● **Task to complete**
Go through the data and copy every line exactly, but not the images.

● **The data**
┄┄┄┄┄┄┄┄┄┄┄┄┄┄┄┄┄┄┄┄
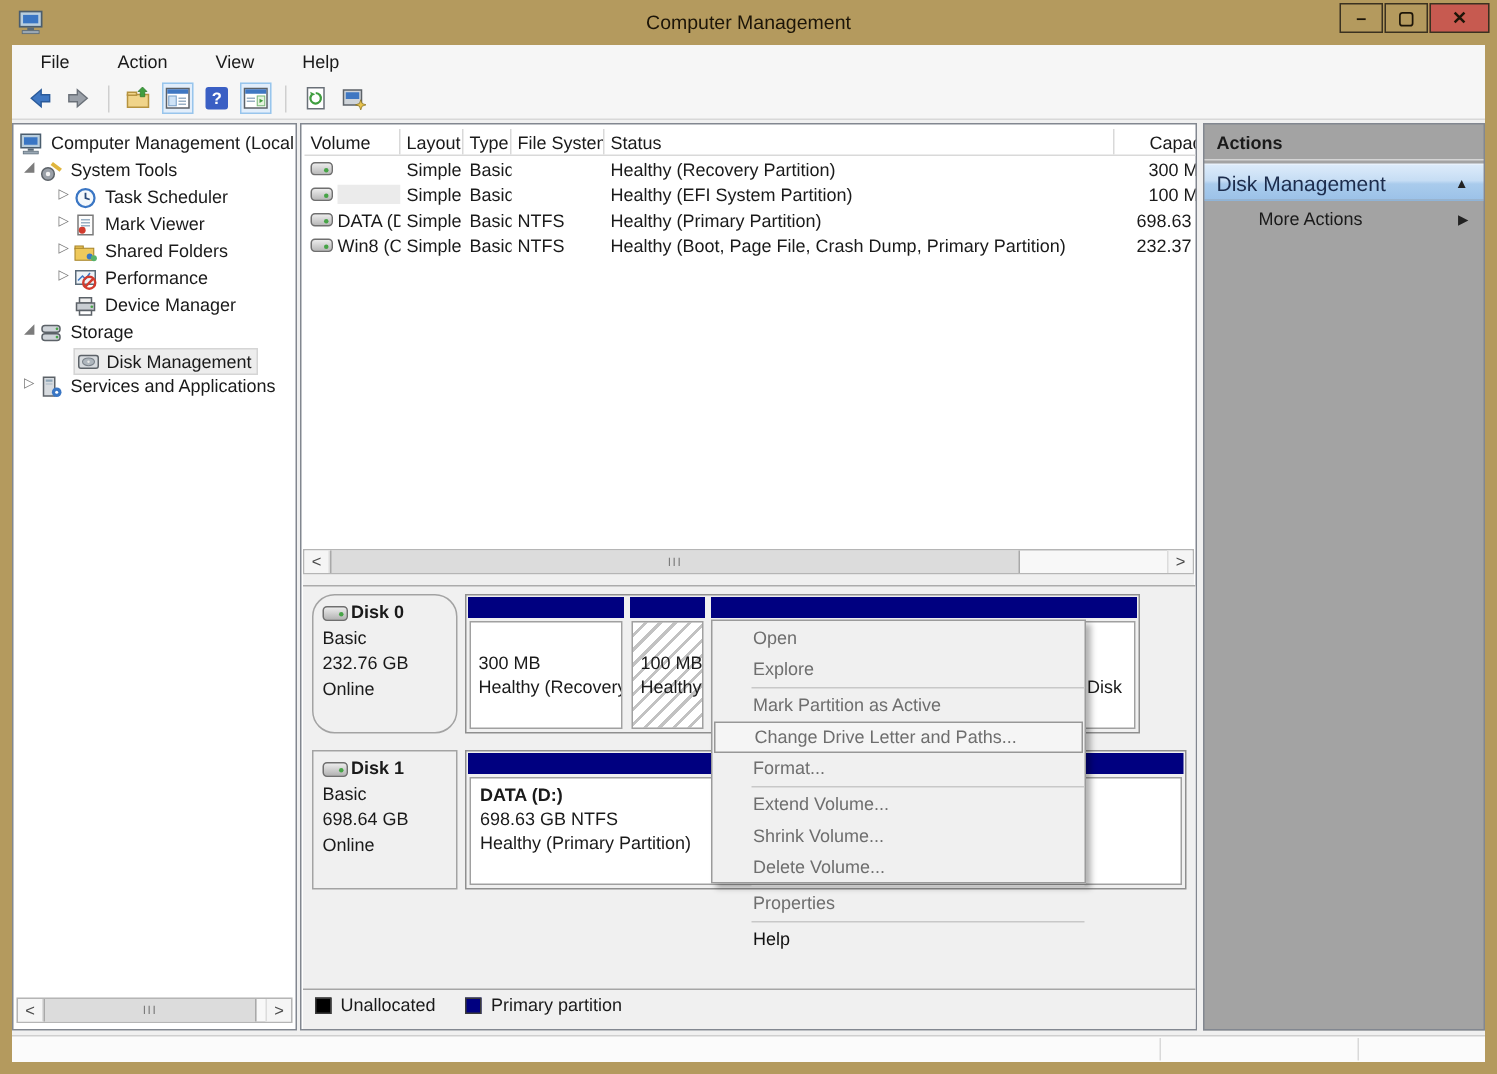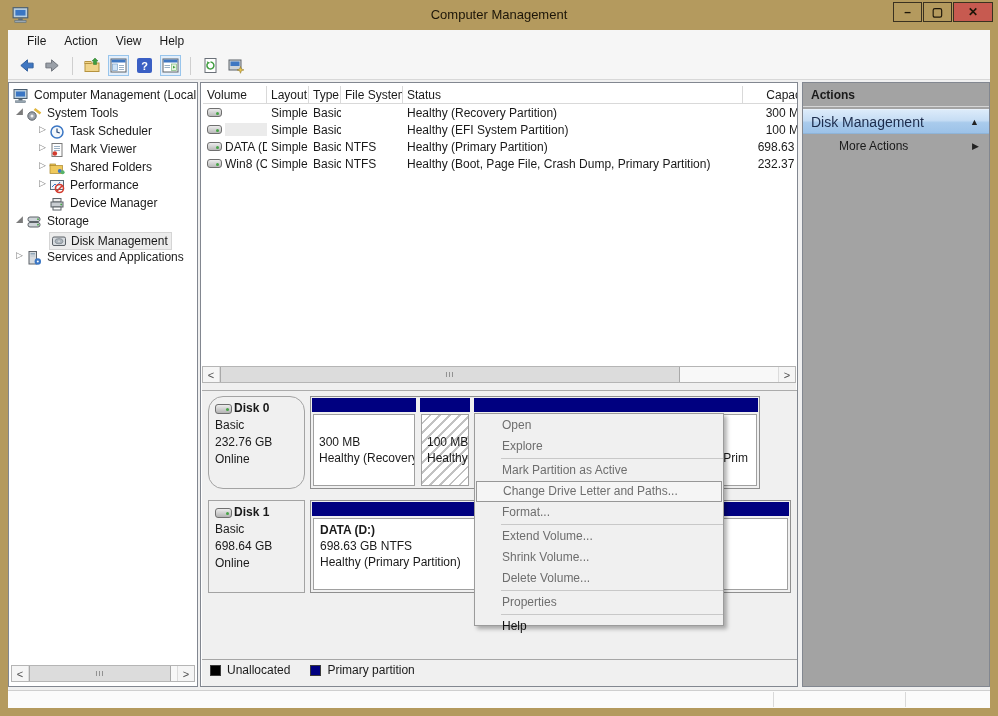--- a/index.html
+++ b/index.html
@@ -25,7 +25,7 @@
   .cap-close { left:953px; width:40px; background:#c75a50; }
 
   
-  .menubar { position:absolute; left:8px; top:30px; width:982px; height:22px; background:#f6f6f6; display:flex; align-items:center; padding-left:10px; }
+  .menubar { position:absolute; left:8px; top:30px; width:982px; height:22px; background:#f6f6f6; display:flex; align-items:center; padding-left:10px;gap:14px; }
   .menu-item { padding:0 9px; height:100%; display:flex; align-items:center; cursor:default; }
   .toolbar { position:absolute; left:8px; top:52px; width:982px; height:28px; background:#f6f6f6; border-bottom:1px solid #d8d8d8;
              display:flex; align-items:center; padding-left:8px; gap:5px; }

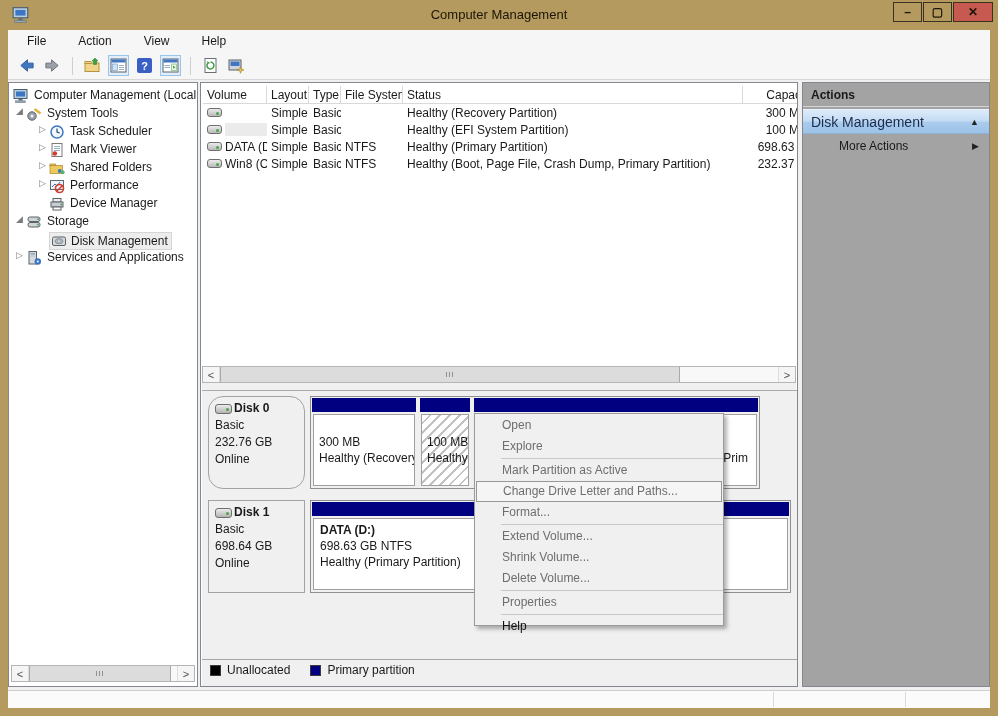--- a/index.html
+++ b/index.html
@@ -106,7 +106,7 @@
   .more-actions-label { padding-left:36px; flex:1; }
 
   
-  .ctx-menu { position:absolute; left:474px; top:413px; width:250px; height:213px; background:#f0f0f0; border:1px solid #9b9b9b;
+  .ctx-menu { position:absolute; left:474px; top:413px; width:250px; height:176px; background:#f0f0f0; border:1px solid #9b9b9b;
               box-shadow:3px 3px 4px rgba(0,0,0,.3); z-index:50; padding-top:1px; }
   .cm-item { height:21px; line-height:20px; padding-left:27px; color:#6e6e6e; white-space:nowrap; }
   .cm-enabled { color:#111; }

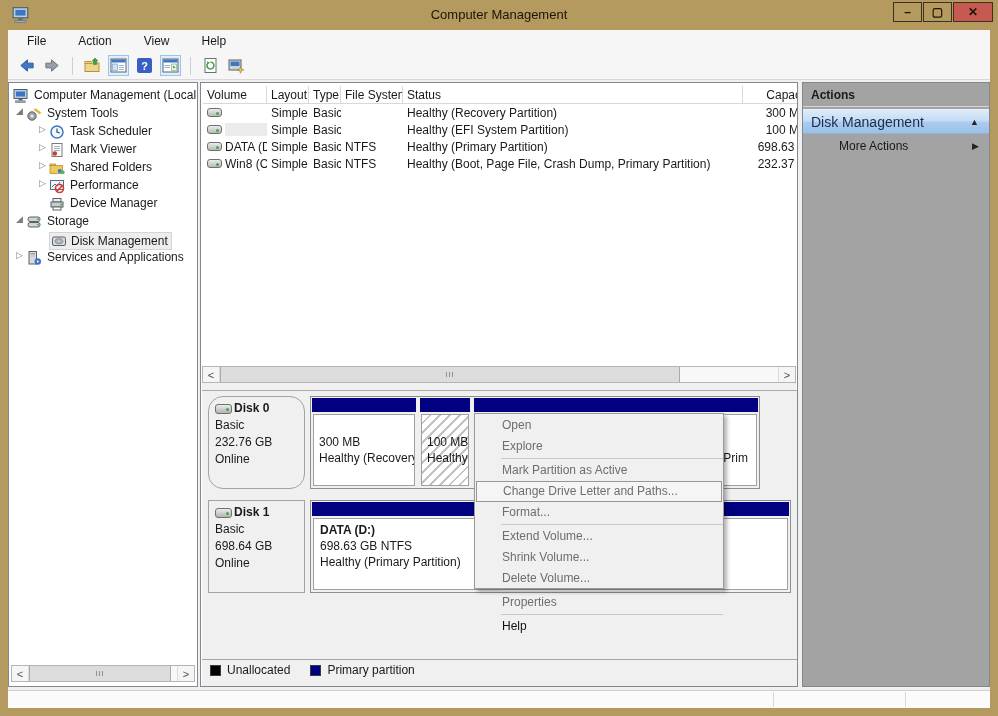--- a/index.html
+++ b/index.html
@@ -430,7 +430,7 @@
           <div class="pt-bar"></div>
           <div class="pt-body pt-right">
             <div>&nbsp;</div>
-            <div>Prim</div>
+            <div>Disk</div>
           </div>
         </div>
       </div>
┄┄┄┄┄┄┄┄┄┄┄┄┄┄┄┄┄┄┄┄
● **Final answer**
--- a/index.html
+++ b/index.html
@@ -25,7 +25,7 @@
   .cap-close { left:953px; width:40px; background:#c75a50; }
 
   
-  .menubar { position:absolute; left:8px; top:30px; width:982px; height:22px; background:#f6f6f6; display:flex; align-items:center; padding-left:10px; }
+  .menubar { position:absolute; left:8px; top:30px; width:982px; height:22px; background:#f6f6f6; display:flex; align-items:center; padding-left:10px;gap:14px; }
   .menu-item { padding:0 9px; height:100%; display:flex; align-items:center; cursor:default; }
   .toolbar { position:absolute; left:8px; top:52px; width:982px; height:28px; background:#f6f6f6; border-bottom:1px solid #d8d8d8;
              display:flex; align-items:center; padding-left:8px; gap:5px; }

--- a/index.html
+++ b/index.html
@@ -106,7 +106,7 @@
   .more-actions-label { padding-left:36px; flex:1; }
 
   
-  .ctx-menu { position:absolute; left:474px; top:413px; width:250px; height:213px; background:#f0f0f0; border:1px solid #9b9b9b;
+  .ctx-menu { position:absolute; left:474px; top:413px; width:250px; height:176px; background:#f0f0f0; border:1px solid #9b9b9b;
               box-shadow:3px 3px 4px rgba(0,0,0,.3); z-index:50; padding-top:1px; }
   .cm-item { height:21px; line-height:20px; padding-left:27px; color:#6e6e6e; white-space:nowrap; }
   .cm-enabled { color:#111; }

--- a/index.html
+++ b/index.html
@@ -430,7 +430,7 @@
           <div class="pt-bar"></div>
           <div class="pt-body pt-right">
             <div>&nbsp;</div>
-            <div>Prim</div>
+            <div>Disk</div>
           </div>
         </div>
       </div>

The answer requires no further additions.